Editor's Note: In this excellent entry, Rob Weiss lays out some invaluable tips for parents as they navigate the digital world with their children. One of the nation's foremost experts on sex addiction, Rob has paid close attention to the digital boom and how it is shaping a new generation of consumers. These may not be our most comfortable conversations, but they are, without question, absolutely necessary.

This article was originally published June 6, 2013 on

Computer kid

Computer kid - image via flickr Paul Mayne

Safely at Play in the Digital Funhouse

Last week I wrote about some of the dangers that kids face in today’s increasingly online society, primarily covering digital predators, pornography, sexting, and cyberbullying. This week’s blog is focused on what parents can do to protect their children while still allowing them the freedom to grow and the opportunity to experience all the good that technology has to offer. And there is a LOT of good. Today kids are able to learn, communicate, and interact on a much wider scale than ever before. It’s a great big tantalizing world, fully available to young people at the mere touch of a button. And that is a very cool thing, even if it’s sometimes a little bit scary for parents.

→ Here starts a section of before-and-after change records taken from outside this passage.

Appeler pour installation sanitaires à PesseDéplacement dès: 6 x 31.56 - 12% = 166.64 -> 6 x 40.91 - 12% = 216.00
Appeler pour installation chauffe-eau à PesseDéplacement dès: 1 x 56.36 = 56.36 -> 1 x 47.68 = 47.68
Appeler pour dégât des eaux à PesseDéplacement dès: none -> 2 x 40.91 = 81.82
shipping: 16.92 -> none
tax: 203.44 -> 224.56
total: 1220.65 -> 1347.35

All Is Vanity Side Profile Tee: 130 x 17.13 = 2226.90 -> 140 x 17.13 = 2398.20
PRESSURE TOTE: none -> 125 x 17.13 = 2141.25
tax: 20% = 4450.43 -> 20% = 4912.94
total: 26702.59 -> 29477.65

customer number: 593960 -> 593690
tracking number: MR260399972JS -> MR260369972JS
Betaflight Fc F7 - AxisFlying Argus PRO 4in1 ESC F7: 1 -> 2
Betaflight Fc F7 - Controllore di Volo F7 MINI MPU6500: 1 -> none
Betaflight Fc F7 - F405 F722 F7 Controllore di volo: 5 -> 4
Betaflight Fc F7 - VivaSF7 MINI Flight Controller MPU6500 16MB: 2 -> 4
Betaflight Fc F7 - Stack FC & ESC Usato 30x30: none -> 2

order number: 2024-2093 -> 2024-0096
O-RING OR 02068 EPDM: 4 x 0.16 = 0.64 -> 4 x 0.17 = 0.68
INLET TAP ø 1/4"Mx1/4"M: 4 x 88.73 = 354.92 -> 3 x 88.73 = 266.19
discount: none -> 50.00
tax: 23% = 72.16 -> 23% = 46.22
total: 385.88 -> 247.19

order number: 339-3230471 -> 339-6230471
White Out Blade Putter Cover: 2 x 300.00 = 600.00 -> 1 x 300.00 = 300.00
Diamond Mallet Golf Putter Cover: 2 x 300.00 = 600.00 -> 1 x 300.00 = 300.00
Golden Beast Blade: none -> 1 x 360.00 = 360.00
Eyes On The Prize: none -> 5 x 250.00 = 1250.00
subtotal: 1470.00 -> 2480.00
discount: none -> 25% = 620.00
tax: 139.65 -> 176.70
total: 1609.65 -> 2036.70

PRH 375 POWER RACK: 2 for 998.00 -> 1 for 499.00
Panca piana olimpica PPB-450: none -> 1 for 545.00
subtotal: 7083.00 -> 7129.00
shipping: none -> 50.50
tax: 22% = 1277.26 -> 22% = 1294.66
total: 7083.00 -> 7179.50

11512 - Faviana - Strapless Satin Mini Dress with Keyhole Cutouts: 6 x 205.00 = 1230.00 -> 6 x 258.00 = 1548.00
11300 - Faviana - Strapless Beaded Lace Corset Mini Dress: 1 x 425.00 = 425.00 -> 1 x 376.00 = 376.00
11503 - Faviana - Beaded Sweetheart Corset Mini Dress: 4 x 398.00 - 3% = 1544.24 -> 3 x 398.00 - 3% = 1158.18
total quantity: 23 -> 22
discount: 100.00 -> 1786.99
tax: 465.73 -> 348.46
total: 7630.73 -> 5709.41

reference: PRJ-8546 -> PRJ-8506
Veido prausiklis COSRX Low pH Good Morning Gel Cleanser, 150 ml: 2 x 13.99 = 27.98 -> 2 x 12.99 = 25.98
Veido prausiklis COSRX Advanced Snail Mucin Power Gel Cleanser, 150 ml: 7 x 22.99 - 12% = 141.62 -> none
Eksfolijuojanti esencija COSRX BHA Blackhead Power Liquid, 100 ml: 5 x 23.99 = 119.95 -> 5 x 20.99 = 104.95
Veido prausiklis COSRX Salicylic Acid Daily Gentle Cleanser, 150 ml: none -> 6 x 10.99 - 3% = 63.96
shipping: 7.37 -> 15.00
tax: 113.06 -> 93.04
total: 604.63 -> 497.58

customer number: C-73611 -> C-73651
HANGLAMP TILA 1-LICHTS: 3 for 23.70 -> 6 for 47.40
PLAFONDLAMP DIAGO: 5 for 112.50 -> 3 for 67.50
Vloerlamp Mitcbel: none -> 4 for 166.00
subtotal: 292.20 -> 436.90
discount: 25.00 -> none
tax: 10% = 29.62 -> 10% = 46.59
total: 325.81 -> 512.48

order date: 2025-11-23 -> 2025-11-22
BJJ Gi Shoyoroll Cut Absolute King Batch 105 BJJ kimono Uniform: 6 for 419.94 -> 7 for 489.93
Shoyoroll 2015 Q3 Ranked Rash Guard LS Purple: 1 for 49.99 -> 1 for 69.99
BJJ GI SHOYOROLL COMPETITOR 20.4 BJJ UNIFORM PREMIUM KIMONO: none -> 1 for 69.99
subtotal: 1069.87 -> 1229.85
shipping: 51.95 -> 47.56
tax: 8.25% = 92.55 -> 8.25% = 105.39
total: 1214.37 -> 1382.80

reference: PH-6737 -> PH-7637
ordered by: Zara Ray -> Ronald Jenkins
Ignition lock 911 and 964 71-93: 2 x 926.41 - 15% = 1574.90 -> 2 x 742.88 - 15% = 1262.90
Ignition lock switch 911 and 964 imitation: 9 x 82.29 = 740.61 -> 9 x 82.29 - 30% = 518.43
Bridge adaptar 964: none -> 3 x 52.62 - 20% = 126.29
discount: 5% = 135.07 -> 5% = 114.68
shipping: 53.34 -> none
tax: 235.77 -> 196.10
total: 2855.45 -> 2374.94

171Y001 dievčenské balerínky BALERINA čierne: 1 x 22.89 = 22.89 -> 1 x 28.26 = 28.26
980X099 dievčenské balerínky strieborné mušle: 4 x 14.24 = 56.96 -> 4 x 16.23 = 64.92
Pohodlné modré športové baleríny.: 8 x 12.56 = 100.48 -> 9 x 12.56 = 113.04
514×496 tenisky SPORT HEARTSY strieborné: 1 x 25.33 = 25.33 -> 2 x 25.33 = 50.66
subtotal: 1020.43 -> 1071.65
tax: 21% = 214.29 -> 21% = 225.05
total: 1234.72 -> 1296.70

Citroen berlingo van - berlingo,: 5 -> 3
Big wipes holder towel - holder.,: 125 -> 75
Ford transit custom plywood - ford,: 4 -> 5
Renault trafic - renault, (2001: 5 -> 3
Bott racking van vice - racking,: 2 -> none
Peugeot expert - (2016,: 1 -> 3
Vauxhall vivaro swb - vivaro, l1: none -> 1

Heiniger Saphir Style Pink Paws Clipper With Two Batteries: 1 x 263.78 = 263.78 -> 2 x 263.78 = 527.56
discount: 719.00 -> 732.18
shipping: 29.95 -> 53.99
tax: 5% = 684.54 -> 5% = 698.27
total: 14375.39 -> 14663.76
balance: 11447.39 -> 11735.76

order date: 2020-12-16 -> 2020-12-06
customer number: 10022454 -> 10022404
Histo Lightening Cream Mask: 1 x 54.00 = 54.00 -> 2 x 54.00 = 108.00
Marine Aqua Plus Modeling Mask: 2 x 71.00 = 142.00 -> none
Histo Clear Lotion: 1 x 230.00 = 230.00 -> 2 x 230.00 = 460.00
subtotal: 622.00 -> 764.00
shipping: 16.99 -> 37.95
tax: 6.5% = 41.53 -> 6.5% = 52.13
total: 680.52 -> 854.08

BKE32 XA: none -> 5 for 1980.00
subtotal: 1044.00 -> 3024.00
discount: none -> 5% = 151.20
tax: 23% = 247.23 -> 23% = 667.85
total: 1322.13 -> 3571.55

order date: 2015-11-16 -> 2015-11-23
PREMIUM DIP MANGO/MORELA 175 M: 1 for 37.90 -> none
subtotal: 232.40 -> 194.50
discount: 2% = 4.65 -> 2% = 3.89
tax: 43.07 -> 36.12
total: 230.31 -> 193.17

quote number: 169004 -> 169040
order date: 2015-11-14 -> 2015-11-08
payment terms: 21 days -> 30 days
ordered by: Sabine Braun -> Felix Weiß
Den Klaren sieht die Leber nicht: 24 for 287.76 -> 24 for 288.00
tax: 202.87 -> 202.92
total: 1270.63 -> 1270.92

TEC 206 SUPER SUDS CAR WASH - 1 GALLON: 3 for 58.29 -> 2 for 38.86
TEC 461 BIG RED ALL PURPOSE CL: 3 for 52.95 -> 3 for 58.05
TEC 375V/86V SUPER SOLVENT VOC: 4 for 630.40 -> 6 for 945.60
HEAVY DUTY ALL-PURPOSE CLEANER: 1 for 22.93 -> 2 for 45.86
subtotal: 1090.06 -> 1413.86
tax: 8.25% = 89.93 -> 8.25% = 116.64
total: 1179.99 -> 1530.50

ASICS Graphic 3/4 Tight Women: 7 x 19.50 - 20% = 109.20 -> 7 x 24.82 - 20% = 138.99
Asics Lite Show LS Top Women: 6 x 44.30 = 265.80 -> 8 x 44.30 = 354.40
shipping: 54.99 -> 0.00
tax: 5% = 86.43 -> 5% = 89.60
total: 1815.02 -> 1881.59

In a blanket attempt to protect their children, some parents may be tempted to take away their kids’ digital devices or to limit Internet use to schoolwork only. This is a bit like saying to your child, “We love you and we want to protect you, so you aren’t allowed to leave the house until you turn 18.” It’s just not a great idea. Firstly, it creates a form of social isolation because most young people engage with their friends and the wider world via technology nearly 24/7. One recent well-researched study suggests that American children between the ages of 8 and 18 spend nearly 11.5 hours per day engaged with various digital devices, with many of those hours spent engaging two or more devices simultaneously. As most kids are only awake for 15 or 16 hours per day, this means that somewhere between 71 and 76 percent of their day is spent living in the digital world. Secondly, the future will almost certainly demand a high level of familiarity (and neural development) in this area, and most parents would not want to handicap their child by disallowing this growth.

Even if you try to keep your kid offline, he or she can access the Internet at school, the library, a friend’s house, and elsewhere. So basically, if you think you’re going to separate your children from something as ubiquitous as the Internet, you need to think again, because it’s not going to happen. Your kids are going to get online and interact, and that’s the way it is.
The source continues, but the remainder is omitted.